DATA RECORDS Block Start

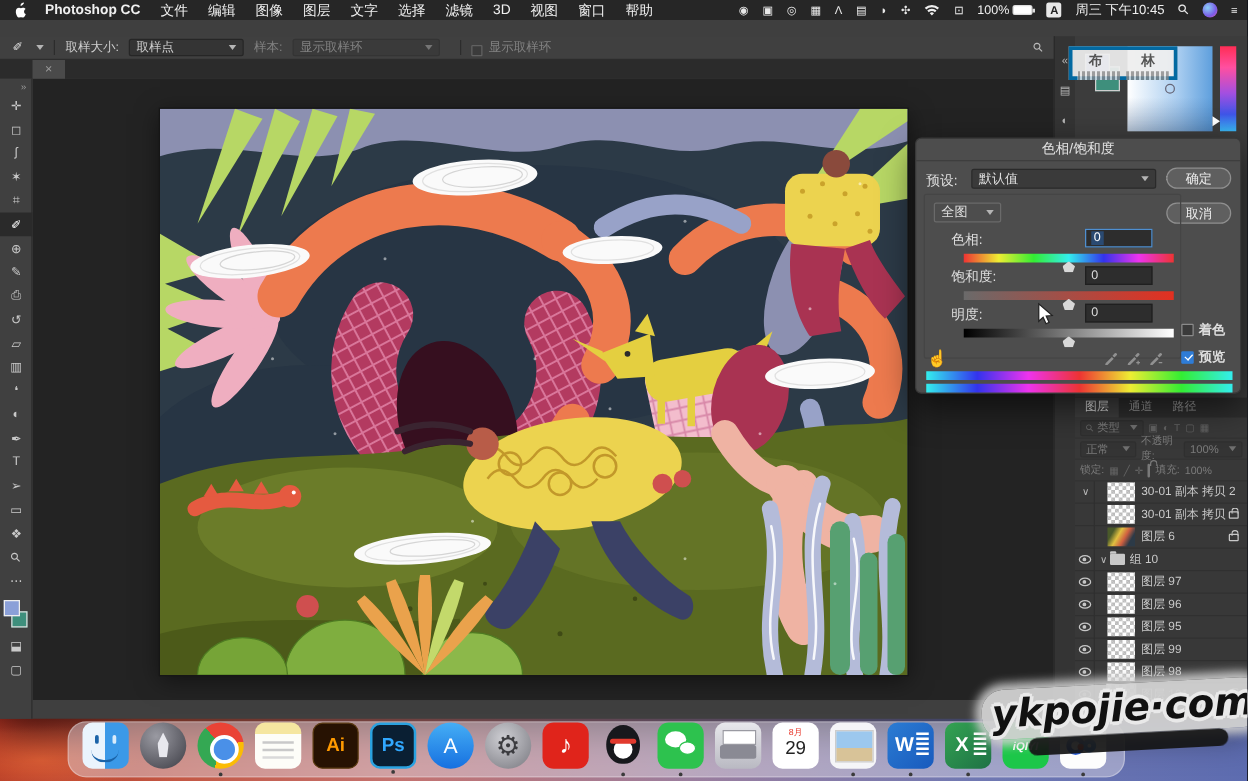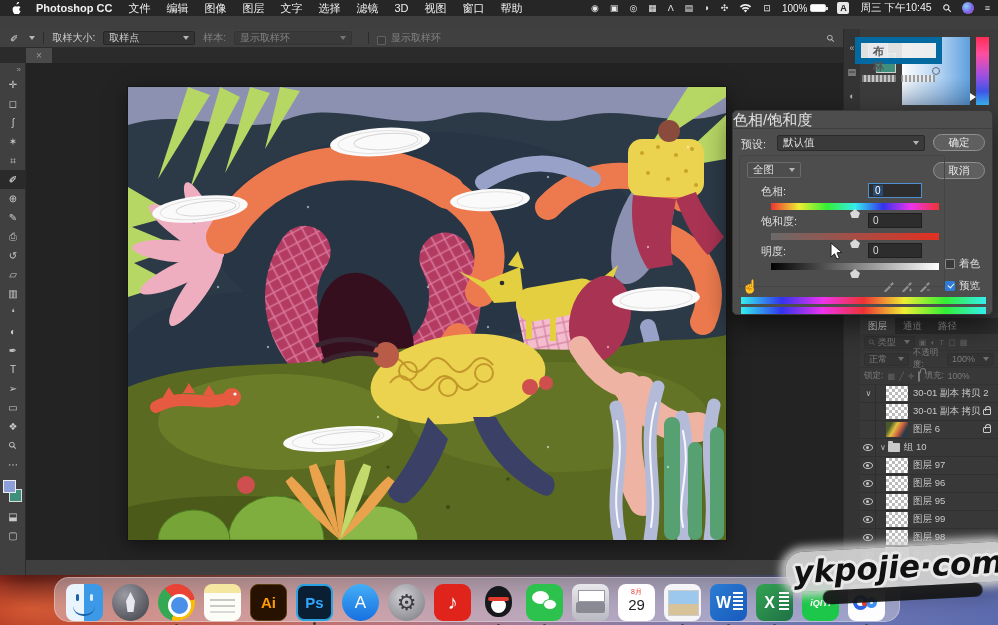--- a/index.html
+++ b/index.html
@@ -83,21 +83,21 @@
   .cp-sq { position:absolute; left:42px; top:8px; width:68px; height:68px;
     background:linear-gradient(to bottom, rgba(0,0,0,0) 60%, rgba(40,80,130,.35)), linear-gradient(to right, #ffffff, #a9cdf0 60%, #5e9fdd); }
   .cp-mark { position:absolute; left:30px; top:30px; width:8px; height:8px; border:1.5px solid #667; border-radius:50%; }
   .cp-hue { position:absolute; left:116px; top:8px; width:13px; height:68px;
     background:linear-gradient(to bottom, #ff2d55, #ff4fa0 25%, #a44fe0 55%, #3f55e8 80%, #39b7f5); }
   .cp-arrow { position:absolute; left:-6px; top:56px; width:0; height:0; border-top:4px solid transparent; border-bottom:4px solid transparent; border-left:6px solid #fff; }
 
   
   .hsd { position:absolute; left:732px; top:110px; width:261px; height:205px; background:#4d4d4d; border:1px solid #383838;
     border-radius:5px; z-index:10; box-shadow:0 10px 28px rgba(0,0,0,.6); color:#dedede; font-size:11px; }
-  .hsd-title { text-align:left; line-height:17px; border-bottom:1px solid #3e3e3e; font-size:15px; color:#e2e2e2; }
+  .hsd-title { text-align:center; line-height:17px; border-bottom:1px solid #3e3e3e; font-size:11px; color:#e2e2e2; }
   .hsd .lbl { position:absolute; }
   .hs-select { position:absolute; left:44px; top:24px; width:148px; height:16px; background:#3a3a3a; border:1px solid #2a2a2a;
     border-radius:2px; display:flex; align-items:center; padding:0 5px; font-size:10.5px; }
   .hs-select .caret { margin-left:auto; }
   .gear { position:absolute; left:199px; top:25px; color:#ccc; font-size:11px; }
   .pill { position:absolute; right:7px; width:52px; height:17px; border:1px solid #8f8f8f; border-radius:9px; background:#5f5f5f;
     color:#eee; display:flex; align-items:center; justify-content:center; font-size:10.5px; }
   .group { position:absolute; left:6px; top:44px; width:206px; height:132px; border:1px solid #454545; border-radius:2px; }
   .scope { position:absolute; left:14px; top:51px; width:54px; height:16px; background:#4d4d4d; border:1px solid #6a6a6a;
     border-radius:2px; display:flex; align-items:center; padding:0 5px; font-size:10.5px; }
@@ -106,21 +106,21 @@
   .valbox.sel { border:1px solid #4f8fd0; }
   .valbox.sel span { background:#2a4a72; color:#fff; padding:0 2px; }
   .slider { position:absolute; left:38px; width:168px; height:7px; }
   .s-hue { background:linear-gradient(to right,#e33,#ee3,#3e3,#3ee,#33e,#e3e,#e33); }
   .s-sat { background:linear-gradient(to right,#6a6a6a,#e33020); }
   .s-lgt { background:linear-gradient(to right,#000,#fff); }
   .thumb { position:absolute; left:50%; margin-left:-5px; top:6px; width:10px; height:9px; background:#d8d8d8;
     clip-path:polygon(50% 0,100% 45%,82% 100%,18% 100%,0 45%); filter:drop-shadow(0 1px 1px #111); }
   .tat { position:absolute; left:9px; top:168px; color:#ccc; font-size:13px; }
   .dropper { position:absolute; top:169px; opacity:.55; }
-  .cbrow { position:absolute; left:212px; display:flex; align-items:center; font-size:10.5px; }
+  .cbrow { position:absolute; left:212px; display:flex; align-items:center; font-size:10.5px;font-weight:bold; }
   .cbx { width:10px; height:10px; border:1px solid #8a8a8a; background:#3a3a3a; border-radius:1px; margin-right:4px; position:relative; }
   .cbx.on { background:#2f7cd6; border-color:#2f7cd6; }
   .cbx.on:after { content:''; position:absolute; left:2px; top:1px; width:5px; height:3px; border-left:1.5px solid #fff; border-bottom:1.5px solid #fff; transform:rotate(-48deg); }
   .ramp { position:absolute; left:8px; width:245px; height:7px; background:linear-gradient(to right,#3ee,#33e,#e3e,#e33,#ee3,#3e3,#3ee); }
 
   
   .layers { position:absolute; left:860px; top:318px; width:138px; height:257px; background:#383838; z-index:3; color:#c9c9c9; overflow:hidden; }
   .ltabs { height:16px; background:#2d2d2d; display:flex; font-size:9.5px; }
   .ltab { padding:0 8px; line-height:16px; color:#979797; }
   .ltab.act { background:#3f3f3f; color:#ddd; }
@@ -143,21 +143,21 @@
   .lockic:before { content:''; position:absolute; left:1px; top:-4px; width:4px; height:4px; border:1px solid #c9c9c9; border-bottom:none; border-radius:3px 3px 0 0; }
   .chev { color:#b9b9b9; font-size:8px; margin:0 2px 0 4px; }
   .folder { width:12px; height:9px; background:#c9c9c9; border-radius:1px; position:relative; margin-right:4px; flex:none; }
   .folder:before { content:''; position:absolute; left:0; top:-2px; width:5px; height:2px; background:#c9c9c9; border-radius:1px 1px 0 0; }
 
   
   .cursor { position:absolute; left:830px; top:242px; z-index:40; }
 
   
   .dock { position:absolute; left:54px; top:577px; width:846px; height:45px; background:rgba(225,219,230,.45);
-    border:1px solid rgba(255,255,255,.3); border-radius:15px; z-index:5; display:flex; align-items:flex-end; gap:9px; padding:0 11px; }
+    border:1px solid rgba(255,255,255,.3); border-radius:15px; z-index:5; display:flex; align-items:flex-start; gap:9px; padding:0 11px; }
   .dicon { width:37px; height:37px; border-radius:8px; position:relative; flex:none; }
   .dot { position:absolute; left:50%; bottom:-6px; width:3px; height:3px; margin-left:-1.5px; border-radius:50%; background:#3a3a3a; }
   .ic-finder { background:linear-gradient(90deg,#eaf4fd 0 48%, #3b99e8 48% 100%); overflow:hidden; }
   .ic-finder:after { content:''; position:absolute; left:7px; top:20px; width:22px; height:10px; border-bottom:2.5px solid #1a63a8; border-radius:0 0 10px 10px; }
   .ic-finder:before { content:''; position:absolute; left:10px; top:10px; width:3px; height:7px; background:#1a63a8; border-radius:2px; box-shadow:14px 0 0 #d9ecfb; }
   .ic-launch { background:radial-gradient(circle at 35% 30%, #9a9aa2, #3c3c44); border-radius:50%; }
   .ic-launch:after { content:''; position:absolute; left:11px; top:8px; width:15px; height:20px; background:#e8e8ee; clip-path:polygon(50% 0,80% 45%,70% 100%,30% 100%,20% 45%); }
   .ic-chrome { border-radius:50%; background:conic-gradient(from -40deg, #ea4335 0 120deg, #fbbc05 120deg 235deg, #34a853 235deg 360deg); }
   .ic-chrome:after { content:''; position:absolute; left:10px; top:10px; width:17px; height:17px; border-radius:50%; background:#4a90e8; border:3px solid #fff; }
   .ic-notes { background:linear-gradient(#f5e6a0 0 9px, #fdfdf8 9px); }
@@ -188,21 +188,21 @@
   .ic-word span, .ic-excel span { margin-right:10px; }
   .ic-excel { background:linear-gradient(135deg,#33a352,#1e7145); color:#fff; font-weight:bold; font-size:16px; display:flex; align-items:center; justify-content:center; }
   .ic-iqiyi { background:#1cc749; color:#fff; font-weight:bold; font-style:italic; font-size:9px; display:flex; align-items:center; justify-content:center; border-radius:9px; }
   .ic-baidu { background:#fdfdfd; }
   .ic-baidu .c1 { position:absolute; left:5px; top:11px; width:15px; height:15px; border:4.5px solid #2d63e2; border-radius:50%; }
   .ic-baidu .c2 { position:absolute; left:18px; top:13px; width:11px; height:11px; border:4px solid #3f8ff0; border-radius:50%; }
   .ic-baidu .c3 { position:absolute; left:14px; top:17px; width:5px; height:5px; background:#e23a2e; border-radius:50%; }
 
   
   .wm-top { position:absolute; left:855px; top:37px; width:87px; height:27px; background:rgba(238,238,238,.93);
-    border:6px solid #0369a1; z-index:12; display:flex; flex-direction:column; align-items:center; }
+    border:3px solid #0369a1; z-index:12; display:flex; flex-direction:column; align-items:center; }
   .wm-top .t { font-size:11px; letter-spacing:14px; color:#555; margin:1px 0 0 12px; font-weight:bold; }
   .wm-top .sub { display:flex; gap:5px; margin-top:1px; }
   .wm-top .sub i { display:block; width:34px; height:7px;
     background:repeating-linear-gradient(90deg,#8a8a8a 0 2px, #e8e8e8 2px 4px); opacity:.8; }
   .wm-bot { position:absolute; left:786px; top:549px; width:215px; height:62px; z-index:30; transform:rotate(-3deg); }
   .wm-bot .txt { font-family:"DejaVu Sans", sans-serif; font-weight:bold; font-style:italic; font-size:31px; color:#111;
     background:rgba(210,210,210,.95); border-radius:18px; padding:2px 8px; box-shadow:0 0 8px 5px rgba(210,210,210,.9);
     text-shadow:-2px -2px 0 #e9e9e9, 2px -2px 0 #e9e9e9, -2px 2px 0 #e9e9e9, 2px 2px 0 #e9e9e9, 0 3px 0 #e9e9e9, 0 -3px 0 #e9e9e9, 3px 0 0 #e9e9e9, -3px 0 0 #e9e9e9; }
   .wm-bot .bar { margin:2px 0 0 36px; width:160px; height:14px; background:#141414; border-radius:7px; opacity:.92; filter:blur(.6px); }
 </style>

DATA RECORDS Block End

→ **DIRECTIONS FOR THIS TASK**
Take from the listing above each line that contains the string "span".

→ **ANSWER SECTION**
   .valbox.sel span { background:#2a4a72; color:#fff; padding:0 2px; }
   .ic-word span, .ic-excel span { margin-right:10px; }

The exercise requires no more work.